The modalityDendrite helper is the recommended way to handle modality-based routing. It automatically selects the correct handler based on the modality and afferent path specified during stimulation.

Basic Usage

const click = afferentPath();
const onboarding = afferentPath();
const userModality = modality({
click,
onboarding,
});

const createNeuron = neuron({ output: collateral<{ id: string }>() })
.modalityDendrite({
collateral: input,
modality: userModality,
afferentPaths: new Map([
[click, (payload, axon) => {
return { id: `click-${payload.source}` };
}],
[onboarding, (payload, axon) => {
return { id: `onboarding-${payload.source}` };
}],
]),
output: (result, axon) => {
return axon.output.createSignal(result);
},
});

Using Default Handlers

You can provide default handlers at different levels:

const click = afferentPath();
const onboarding = afferentPath();
const unknown = afferentPath();
const userModality = modality({
click,
onboarding,
unknown,
});

const createNeuron = neuron({ output: collateral<{ id: string }>() })
.modalityDendrite({
collateral: input,
modality: userModality,
afferentPaths: new Map([
[click, (payload, axon) => {
return { id: `click-${payload.source}` };
}],
// onboarding path not specified - will use modality default
]),
default: (payload, axon) => {
// Handler for paths in this modality that don't have specific handlers
return { id: `default-${payload.source}` };
},
output: (result, axon) => {
return axon.output.createSignal(result);
},
});

// When stimulating with unknown path, default handler is used
await cns.stimulate(input.createSignal({ source: 'test' }), {
modality: userModality,
afferentPath: unknown, // Uses default handler
});

Multiple Modalities

A single modalityDendrite can handle multiple modalities:

const uiModality = modality({ interaction: afferentPath() });
const apiModality = modality({ request: afferentPath() });

neuron({ output })
.modalityDendrite({
collateral: input,
modalities: [
{ modality: uiModality, afferentPaths: new Map([[uiModality.afferentPaths.interaction, onUI]]) },
{ modality: apiModality, afferentPaths: new Map([[apiModality.afferentPaths.request, onAPI]]) },
],
default: onDefault,
output: (result, axon) => axon.output.createSignal(result),
});

Best Practices

  1. Use meaningful variable names: Variable names for afferent paths should reflect their purpose (e.g., const uiPath = afferentPath())
  2. Create hierarchies logically: Parent paths should represent a higher level of abstraction
  3. Group related paths: Combine related paths into a single modality
  4. Use for scenario overrides: Treat afferent paths as “scenario selectors” that let you override a step (or a subtree) without duplicating the whole flow
  5. Don't overcomplicate: Don't create overly deep hierarchies without need
  6. Use object references: Always compare afferent paths by object reference (path === card), not by name

Skulls Connected - Network connections representing flow inheritance patterns

Conclusion

Modalities and afferent paths provide a powerful flow inheritance mechanism: one selected context (modality + afferent path) is shared across the entire stimulation, so every step can react consistently to the same “scenario”.
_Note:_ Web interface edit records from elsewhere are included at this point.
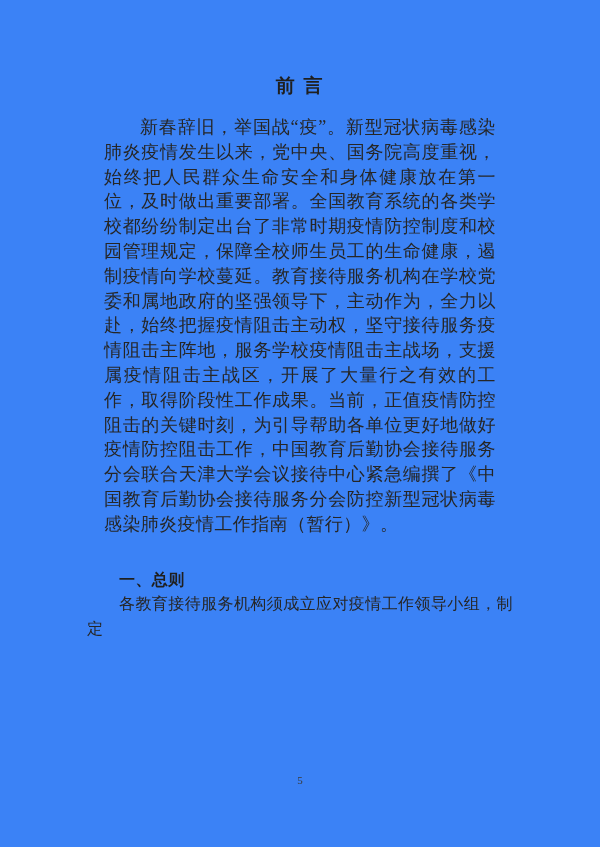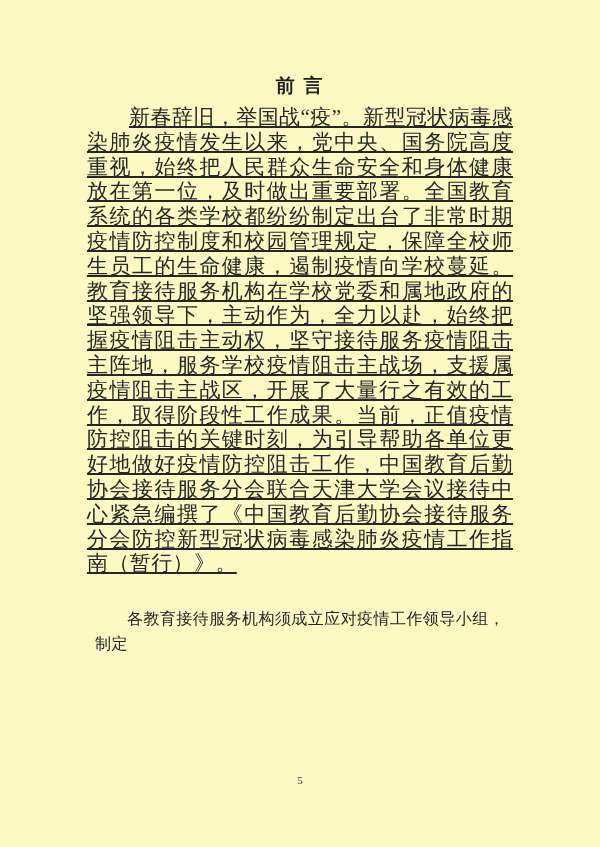"前 言" .doc-page { background: #fef9c3 -> #3b82f6 }
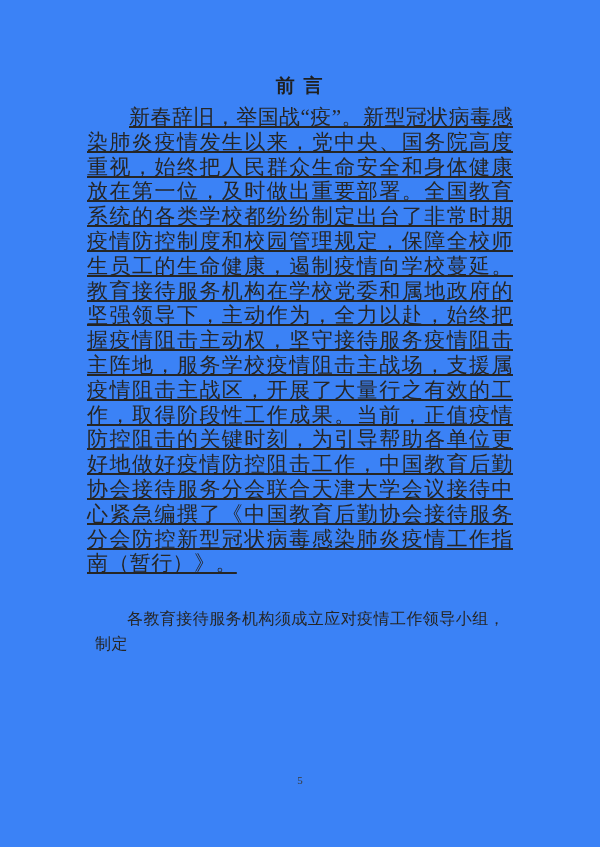"新春辞旧，举国战“疫”。新型冠状病毒感染肺炎疫情发生以来，党中央、国务院高度重视" .doc-paragraph { font-size: 21px -> 18px; margin: 0 -> 17px; text-decoration: underline -> none }
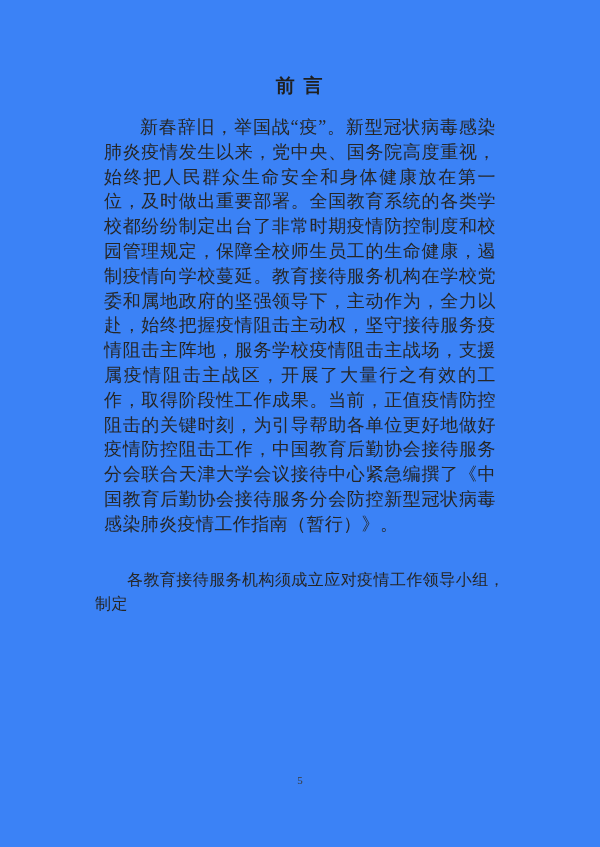"一、总则" h2.doc-heading { html: none -> <h2>一、总则</h2> }
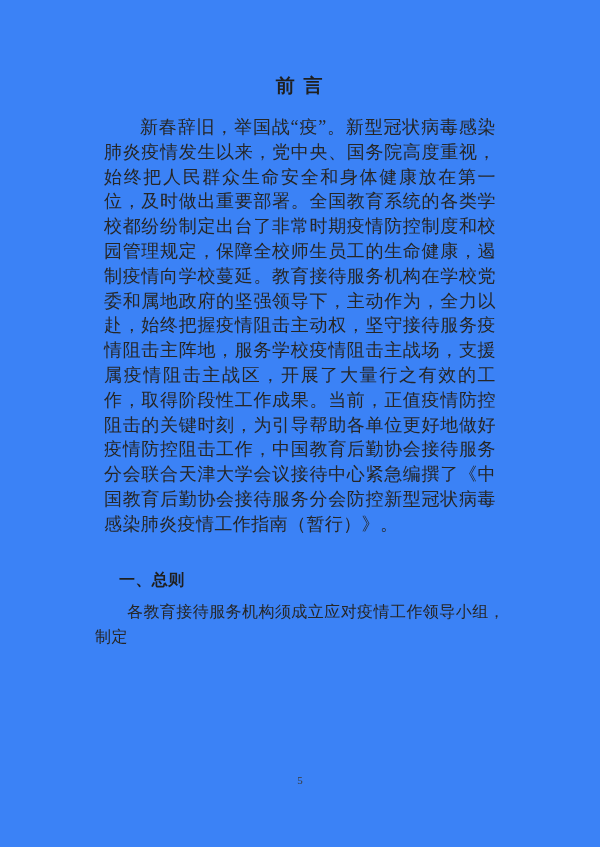"各教育接待服务机构须成立应对疫情工作领导小组，制定" .doc-section-body { margin: 8px -> 0 }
  • Override one step (or a few steps) for onboarding/retry/admin/etc. without rewriting the whole pipeline
  • Reuse the same flow across different entrypoints/triggers while keeping behavior explicit and deterministic
  • Route deterministically with modalityDendrite (object-reference matching, no stringly-typed switches)
  • Improve observability as a side effect (clearer tracing, analytics, and debugging)

Use them when you want “one flow, many scenarios” — shared logic by default, with targeted overrides where needed.